Yaklaşık 17-18 yıldır yaza yaza, çize çize, diye diye dilimde tüy bitti ama siyasi karar vericiler bir ‘gıdım’ değişmedi. Yıllar içerisinde Bayburt’un ne yapısal, ne toplumsal, ne de kentsel sorunlarının çözümü yönünde bir adım atılmadı. Varsa yoksa bütünsel çözümden uzak, dağınık ve oraya buraya 7-8 kattan aşağı olmayan konut inşaatı, konut inşaatı.. Kale’ye arkanızı döndüğünüzde Bayburt’u herhangi bir kente benzettiğiniz için ‘üzüz ağ ola’!

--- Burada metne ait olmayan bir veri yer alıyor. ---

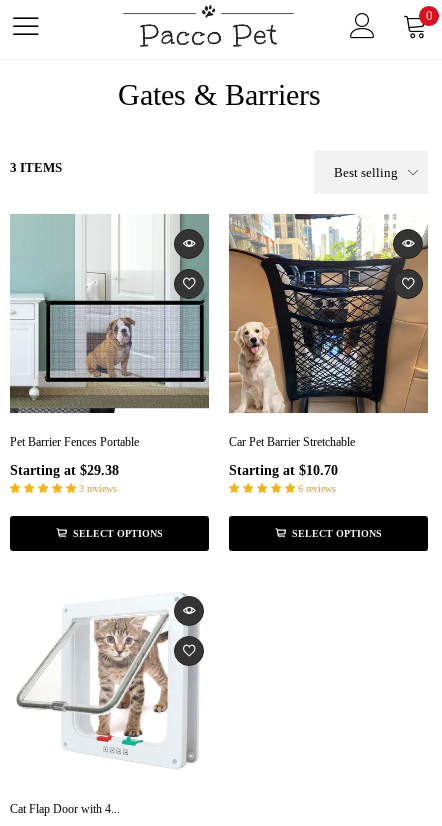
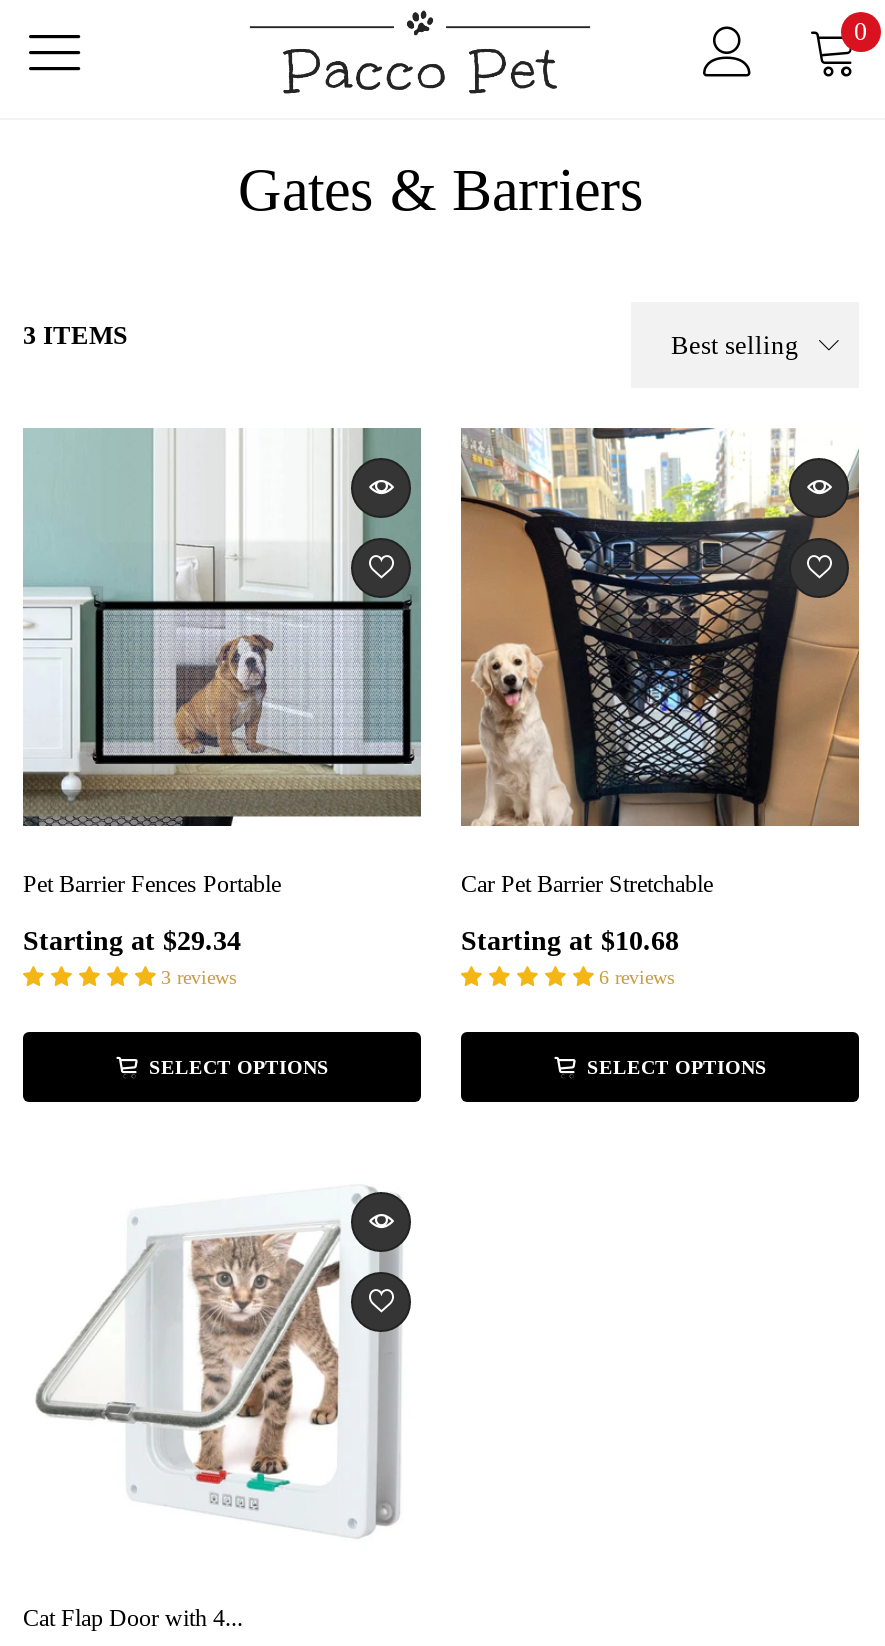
- Starting at $29.38
+ Starting at $29.34

- Starting at $10.70
+ Starting at $10.68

Hadi bu sorunların nedenleri ve niçinleri çok derinde sayfalar yetmez ama Çoruh’un ‘islah’ adı altında katledilip iki beton duvar arasına alınışını asla hazmedemiyorum. Tabi bu işten anlamayanlar şu an o beton duvarın üstünde, topuzları altın yaldız, parmaklıkları siyah boyalı demirlerin ardında yürürken “ne güzel ya hu, Allah yapandan razı olsun, bunu çekemeyenler eleştiriyor” diye düşünsünler ancak gerçek öyle değil.
Ankara’da düşünülmüş, bilgisizce tasarlanmış, coğrafyadan bi haber, iyi malzeme ve kötü işçilikle yürütülmüş yanlışlarla dolu ‘Çoruh İslah’ projesi, dönem siyaset aklının ve iş yapma becerisinin iflas ettiğinin Bayburt’taki en net kanıtıdır. Eski Orman ve Su İşleri Bakanlığı, sıradan yüklenici, kalfa ve mühendis marifetinin, bu islah işini tek tip su kanalı inşa sığlığıyla çözme anlayışı, ülkemizin her yerinde aynı tahribatı sergilemekte.
Projenin, yanlışlığını siyasetin bürokratları değil de işin uzmanları yıllardır söylüyor ve eleştirilerin haklılığı ortada. Bayburt STK Platformu konuyla ilgili uzmanların katılımıyla Bayburt’ta konferanslar düzenledi. Sonuç bildirgeleri ne yazık en küçük bir değerlendirmeye alınmadı. Oysa en azından son uzmanlar toplantısı ve yerinde inceleme verileriyle çok sağlıklı hatta nehrin geri kazanıbileceği öneriler bir bildiriyle ve sonra da kitaplaştırılarak sunulmuştu.
İktidar zihniyeti ve takipçileri hiç bir şeyi, ama hiç bir şeyi akılcı, doğru tanımlanmış, iyi çözülmüş ve sürdürülebilir düşünüp ya pa maz lar! Örnek Çoruh’un içler acısı bu hali. Şimdiye kadar birçok konudaki yapamadıkları da yapamayacaklarının teminatıdır.